Full document contains 95 pages
Abstract: In the often lengthy work of dynamic psychotherapy, the process of terminating treatment may be particularly important. This "termination phase," as many therapists have come to acknowledge it, is seen as a distinct stage which is crucial to the overall success of treatment (Edelson, 1963; Firestein, 1978; Freud, 1937; Joyce, Piper, Ogrodniczuk, & Klein, 2007; Levinson, 1977; Novick, 1988; Orgel, 2000; Ruderman, 1999).
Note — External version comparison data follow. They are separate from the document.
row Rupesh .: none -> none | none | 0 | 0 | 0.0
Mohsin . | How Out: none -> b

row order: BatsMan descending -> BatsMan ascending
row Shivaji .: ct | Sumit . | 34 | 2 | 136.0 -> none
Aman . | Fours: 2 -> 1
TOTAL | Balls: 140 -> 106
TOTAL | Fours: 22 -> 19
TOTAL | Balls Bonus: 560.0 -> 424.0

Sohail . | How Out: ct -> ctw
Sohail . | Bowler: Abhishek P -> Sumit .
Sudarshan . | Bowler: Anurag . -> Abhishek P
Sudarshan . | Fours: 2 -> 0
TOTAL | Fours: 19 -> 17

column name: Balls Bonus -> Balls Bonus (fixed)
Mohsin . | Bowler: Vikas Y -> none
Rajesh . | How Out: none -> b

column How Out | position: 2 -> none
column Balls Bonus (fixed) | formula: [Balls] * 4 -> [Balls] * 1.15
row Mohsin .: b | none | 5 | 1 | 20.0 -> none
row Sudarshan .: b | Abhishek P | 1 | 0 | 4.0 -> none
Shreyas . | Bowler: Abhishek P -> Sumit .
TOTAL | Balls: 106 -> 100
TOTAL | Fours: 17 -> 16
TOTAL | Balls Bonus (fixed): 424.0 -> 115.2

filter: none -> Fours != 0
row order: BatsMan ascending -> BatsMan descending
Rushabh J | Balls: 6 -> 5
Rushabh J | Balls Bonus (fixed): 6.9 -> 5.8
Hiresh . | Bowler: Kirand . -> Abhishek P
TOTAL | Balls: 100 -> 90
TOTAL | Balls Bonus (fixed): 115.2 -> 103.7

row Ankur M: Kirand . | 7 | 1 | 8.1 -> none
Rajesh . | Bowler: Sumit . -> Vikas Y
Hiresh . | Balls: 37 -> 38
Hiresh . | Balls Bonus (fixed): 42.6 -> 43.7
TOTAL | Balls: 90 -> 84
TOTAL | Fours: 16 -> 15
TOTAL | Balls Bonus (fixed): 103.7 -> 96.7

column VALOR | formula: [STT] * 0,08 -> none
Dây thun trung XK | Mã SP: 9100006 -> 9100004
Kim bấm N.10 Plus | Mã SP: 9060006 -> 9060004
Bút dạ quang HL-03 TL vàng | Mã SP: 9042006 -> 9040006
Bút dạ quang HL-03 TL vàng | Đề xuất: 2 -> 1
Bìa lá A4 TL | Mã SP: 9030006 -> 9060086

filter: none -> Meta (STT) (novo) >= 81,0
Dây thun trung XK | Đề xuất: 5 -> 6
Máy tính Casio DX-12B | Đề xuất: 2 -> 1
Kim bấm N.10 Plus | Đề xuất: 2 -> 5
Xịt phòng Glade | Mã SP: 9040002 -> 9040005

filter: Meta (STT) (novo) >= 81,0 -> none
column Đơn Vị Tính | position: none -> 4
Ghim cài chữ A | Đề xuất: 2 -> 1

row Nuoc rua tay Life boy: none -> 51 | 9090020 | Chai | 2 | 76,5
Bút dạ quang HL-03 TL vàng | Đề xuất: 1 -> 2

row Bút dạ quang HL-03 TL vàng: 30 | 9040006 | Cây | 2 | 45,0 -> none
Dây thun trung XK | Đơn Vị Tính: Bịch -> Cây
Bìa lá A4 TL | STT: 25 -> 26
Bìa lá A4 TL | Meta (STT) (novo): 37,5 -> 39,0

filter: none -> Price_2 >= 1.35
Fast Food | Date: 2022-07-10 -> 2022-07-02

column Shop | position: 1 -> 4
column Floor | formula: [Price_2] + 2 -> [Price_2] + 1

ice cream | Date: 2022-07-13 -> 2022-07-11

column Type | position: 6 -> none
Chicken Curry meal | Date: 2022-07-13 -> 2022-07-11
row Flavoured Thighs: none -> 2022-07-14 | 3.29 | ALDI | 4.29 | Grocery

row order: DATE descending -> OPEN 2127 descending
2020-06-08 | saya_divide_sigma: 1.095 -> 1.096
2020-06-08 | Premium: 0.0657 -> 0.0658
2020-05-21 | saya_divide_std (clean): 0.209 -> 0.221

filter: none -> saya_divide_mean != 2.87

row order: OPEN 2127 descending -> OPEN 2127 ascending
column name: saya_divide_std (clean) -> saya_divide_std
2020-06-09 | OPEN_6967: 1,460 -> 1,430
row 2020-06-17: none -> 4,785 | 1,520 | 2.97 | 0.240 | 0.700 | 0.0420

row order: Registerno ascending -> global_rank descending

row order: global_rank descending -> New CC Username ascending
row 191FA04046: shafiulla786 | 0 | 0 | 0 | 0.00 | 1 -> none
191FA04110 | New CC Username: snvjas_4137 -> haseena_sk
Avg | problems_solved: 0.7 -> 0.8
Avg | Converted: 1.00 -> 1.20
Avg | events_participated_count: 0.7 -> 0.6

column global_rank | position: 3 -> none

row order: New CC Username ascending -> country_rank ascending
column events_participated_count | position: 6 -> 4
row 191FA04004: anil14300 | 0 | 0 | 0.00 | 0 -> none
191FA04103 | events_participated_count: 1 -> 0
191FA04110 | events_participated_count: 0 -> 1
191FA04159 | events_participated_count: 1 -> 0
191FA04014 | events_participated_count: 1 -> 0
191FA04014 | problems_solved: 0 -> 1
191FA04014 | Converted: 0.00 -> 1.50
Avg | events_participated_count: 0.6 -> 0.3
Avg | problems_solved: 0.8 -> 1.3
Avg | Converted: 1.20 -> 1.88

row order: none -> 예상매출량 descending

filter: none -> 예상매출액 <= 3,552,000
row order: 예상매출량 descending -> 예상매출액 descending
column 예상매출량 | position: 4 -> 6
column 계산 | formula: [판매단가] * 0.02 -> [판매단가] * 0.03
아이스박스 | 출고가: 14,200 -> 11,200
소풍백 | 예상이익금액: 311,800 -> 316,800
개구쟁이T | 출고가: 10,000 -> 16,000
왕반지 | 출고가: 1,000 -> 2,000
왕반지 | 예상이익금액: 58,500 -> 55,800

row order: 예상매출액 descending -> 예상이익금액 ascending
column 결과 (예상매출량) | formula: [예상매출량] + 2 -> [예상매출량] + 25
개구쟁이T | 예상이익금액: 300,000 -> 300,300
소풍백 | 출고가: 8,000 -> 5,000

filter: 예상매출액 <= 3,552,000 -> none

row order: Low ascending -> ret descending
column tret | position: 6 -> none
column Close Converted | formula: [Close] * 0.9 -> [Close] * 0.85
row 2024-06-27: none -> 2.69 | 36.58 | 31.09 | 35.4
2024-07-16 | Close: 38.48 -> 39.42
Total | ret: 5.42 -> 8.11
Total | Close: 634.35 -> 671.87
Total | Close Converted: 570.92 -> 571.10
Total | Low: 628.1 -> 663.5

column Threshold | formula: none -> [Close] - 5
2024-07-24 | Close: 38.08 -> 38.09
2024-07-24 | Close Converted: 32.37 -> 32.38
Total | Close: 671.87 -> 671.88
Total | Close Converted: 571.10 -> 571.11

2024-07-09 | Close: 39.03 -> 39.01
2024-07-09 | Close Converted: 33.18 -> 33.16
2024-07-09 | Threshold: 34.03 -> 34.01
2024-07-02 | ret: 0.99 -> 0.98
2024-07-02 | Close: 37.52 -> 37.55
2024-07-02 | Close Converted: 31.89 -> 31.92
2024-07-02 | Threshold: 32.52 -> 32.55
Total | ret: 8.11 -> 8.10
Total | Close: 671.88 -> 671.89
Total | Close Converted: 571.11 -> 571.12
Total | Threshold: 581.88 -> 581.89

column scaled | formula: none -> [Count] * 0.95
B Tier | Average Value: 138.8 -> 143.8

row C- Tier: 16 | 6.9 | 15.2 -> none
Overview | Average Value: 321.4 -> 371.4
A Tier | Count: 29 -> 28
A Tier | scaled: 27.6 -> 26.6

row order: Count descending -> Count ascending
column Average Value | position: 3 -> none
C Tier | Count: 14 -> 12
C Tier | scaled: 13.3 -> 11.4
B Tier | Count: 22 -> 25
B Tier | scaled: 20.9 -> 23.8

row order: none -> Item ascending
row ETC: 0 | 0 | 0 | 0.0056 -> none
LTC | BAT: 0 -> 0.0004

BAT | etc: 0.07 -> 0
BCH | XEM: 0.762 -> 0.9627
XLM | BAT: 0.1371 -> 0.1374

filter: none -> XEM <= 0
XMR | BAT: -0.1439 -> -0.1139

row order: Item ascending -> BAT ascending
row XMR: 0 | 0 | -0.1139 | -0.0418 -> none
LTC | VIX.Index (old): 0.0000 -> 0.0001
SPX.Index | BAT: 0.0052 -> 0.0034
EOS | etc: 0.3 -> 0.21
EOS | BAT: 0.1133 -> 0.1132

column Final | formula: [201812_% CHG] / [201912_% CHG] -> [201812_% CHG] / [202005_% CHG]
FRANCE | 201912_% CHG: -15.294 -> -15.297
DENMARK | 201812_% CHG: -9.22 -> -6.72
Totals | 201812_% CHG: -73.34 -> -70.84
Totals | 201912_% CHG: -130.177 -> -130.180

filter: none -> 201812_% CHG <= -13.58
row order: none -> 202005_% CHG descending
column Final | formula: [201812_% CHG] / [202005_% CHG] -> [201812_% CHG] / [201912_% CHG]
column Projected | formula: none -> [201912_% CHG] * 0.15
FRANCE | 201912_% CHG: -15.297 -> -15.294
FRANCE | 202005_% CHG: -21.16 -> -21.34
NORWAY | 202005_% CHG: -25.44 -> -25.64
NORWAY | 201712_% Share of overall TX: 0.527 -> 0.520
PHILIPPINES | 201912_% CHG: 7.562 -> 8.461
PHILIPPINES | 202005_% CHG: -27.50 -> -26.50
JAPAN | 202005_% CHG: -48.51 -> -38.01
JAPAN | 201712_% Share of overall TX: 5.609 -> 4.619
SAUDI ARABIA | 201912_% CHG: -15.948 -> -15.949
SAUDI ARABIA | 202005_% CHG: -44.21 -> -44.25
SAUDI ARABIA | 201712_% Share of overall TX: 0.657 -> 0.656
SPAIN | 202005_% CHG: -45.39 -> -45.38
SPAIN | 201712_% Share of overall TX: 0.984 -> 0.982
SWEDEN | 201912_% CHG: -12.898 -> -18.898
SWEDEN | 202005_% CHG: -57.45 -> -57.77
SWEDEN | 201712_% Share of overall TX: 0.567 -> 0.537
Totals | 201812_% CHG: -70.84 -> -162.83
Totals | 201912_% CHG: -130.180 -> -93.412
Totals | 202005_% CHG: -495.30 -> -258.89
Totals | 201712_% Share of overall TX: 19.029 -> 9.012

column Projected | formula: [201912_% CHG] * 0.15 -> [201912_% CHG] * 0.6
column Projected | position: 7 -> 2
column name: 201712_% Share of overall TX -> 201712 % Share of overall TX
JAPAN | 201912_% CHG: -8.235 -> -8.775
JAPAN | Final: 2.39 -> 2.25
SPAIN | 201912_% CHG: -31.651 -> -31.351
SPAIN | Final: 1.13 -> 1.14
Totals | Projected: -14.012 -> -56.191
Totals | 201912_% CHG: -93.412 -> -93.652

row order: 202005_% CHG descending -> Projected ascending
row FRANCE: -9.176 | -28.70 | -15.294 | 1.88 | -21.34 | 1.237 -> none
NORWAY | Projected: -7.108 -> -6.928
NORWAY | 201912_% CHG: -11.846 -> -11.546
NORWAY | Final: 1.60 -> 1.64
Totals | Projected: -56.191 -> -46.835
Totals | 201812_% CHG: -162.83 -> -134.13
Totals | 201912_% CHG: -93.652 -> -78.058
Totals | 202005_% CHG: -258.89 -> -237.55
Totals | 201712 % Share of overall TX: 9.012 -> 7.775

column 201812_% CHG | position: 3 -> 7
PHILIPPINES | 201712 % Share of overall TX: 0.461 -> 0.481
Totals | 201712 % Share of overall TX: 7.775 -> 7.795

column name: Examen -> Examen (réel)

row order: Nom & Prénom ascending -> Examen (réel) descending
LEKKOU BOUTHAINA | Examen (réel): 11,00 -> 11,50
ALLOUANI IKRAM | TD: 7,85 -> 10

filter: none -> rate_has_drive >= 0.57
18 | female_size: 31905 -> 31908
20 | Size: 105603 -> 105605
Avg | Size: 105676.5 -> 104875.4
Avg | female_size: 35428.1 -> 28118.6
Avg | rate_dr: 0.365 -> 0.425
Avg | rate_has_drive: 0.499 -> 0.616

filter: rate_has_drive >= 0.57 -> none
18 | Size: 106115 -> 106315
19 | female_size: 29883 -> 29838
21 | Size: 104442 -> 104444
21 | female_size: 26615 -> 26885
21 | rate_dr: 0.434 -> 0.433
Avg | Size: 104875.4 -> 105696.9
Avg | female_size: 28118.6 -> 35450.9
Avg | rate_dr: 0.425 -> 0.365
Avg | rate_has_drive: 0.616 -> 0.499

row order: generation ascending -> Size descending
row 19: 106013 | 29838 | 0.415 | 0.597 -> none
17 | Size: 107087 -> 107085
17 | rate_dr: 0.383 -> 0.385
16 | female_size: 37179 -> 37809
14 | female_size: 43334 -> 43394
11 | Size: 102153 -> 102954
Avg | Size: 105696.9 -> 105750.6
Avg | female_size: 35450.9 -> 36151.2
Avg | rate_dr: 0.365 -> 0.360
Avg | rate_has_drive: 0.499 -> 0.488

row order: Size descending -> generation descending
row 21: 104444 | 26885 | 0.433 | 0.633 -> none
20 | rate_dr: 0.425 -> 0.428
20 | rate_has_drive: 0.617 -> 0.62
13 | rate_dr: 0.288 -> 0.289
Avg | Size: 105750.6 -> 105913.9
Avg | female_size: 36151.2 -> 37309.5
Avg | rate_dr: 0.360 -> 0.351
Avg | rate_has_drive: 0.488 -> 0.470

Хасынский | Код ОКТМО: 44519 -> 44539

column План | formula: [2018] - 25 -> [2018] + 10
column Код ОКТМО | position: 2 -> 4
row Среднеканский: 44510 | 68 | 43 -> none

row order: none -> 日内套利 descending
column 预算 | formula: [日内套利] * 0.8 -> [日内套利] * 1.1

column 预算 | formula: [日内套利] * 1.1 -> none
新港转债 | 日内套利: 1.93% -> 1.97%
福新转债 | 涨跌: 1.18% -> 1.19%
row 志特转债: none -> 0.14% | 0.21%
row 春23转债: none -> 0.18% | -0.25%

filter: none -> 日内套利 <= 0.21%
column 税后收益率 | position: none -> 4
Appropriate resolution of the termination phase can serve to address secondary symptoms that arise in response to anticipated termination (Levinson, 1977), consolidate gains achieved throughout treatment (Freud, 1937), and help to ensure the patient's willingness to return for further treatment if needed (Roe, Dekel, Harel, Fennig, & Fennig, 2006). Many factors potentially complicate and challenge these goals. One such hindrance that comes with the territory of terminating long-term dynamic psychotherapy is the patient's frequently observed experience of significant relational loss. Additional troublesome reactions observed during the termination phase include symptom resurgence, dependency upon the therapist, unwillingness or inability to productively discuss termination with the therapist, and anxiety upon leaving treatment. Individual relational differences among patients are presumed to influence the unfolding of psychotherapy termination and the extent to which it is difficult. Thus, it seems likely that the already mentioned relational challenges associated with termination would be magnified among patients with histories of early parental loss. While these two topics (i.e. termination and early parental loss) have been written about extensively, the intertwined implications of (1) psychotherapy termination for (2) patients with a history of early parental loss have received only minimal attention in the literature. Increased awareness of such implications will offer therapists increasing competence when terminating psychotherapy for patients with histories of early parental loss. The following research question is presented: How do the many phenomena associated in the literature with psychotherapy termination compare with termination experiences among patients dealing with early parent loss?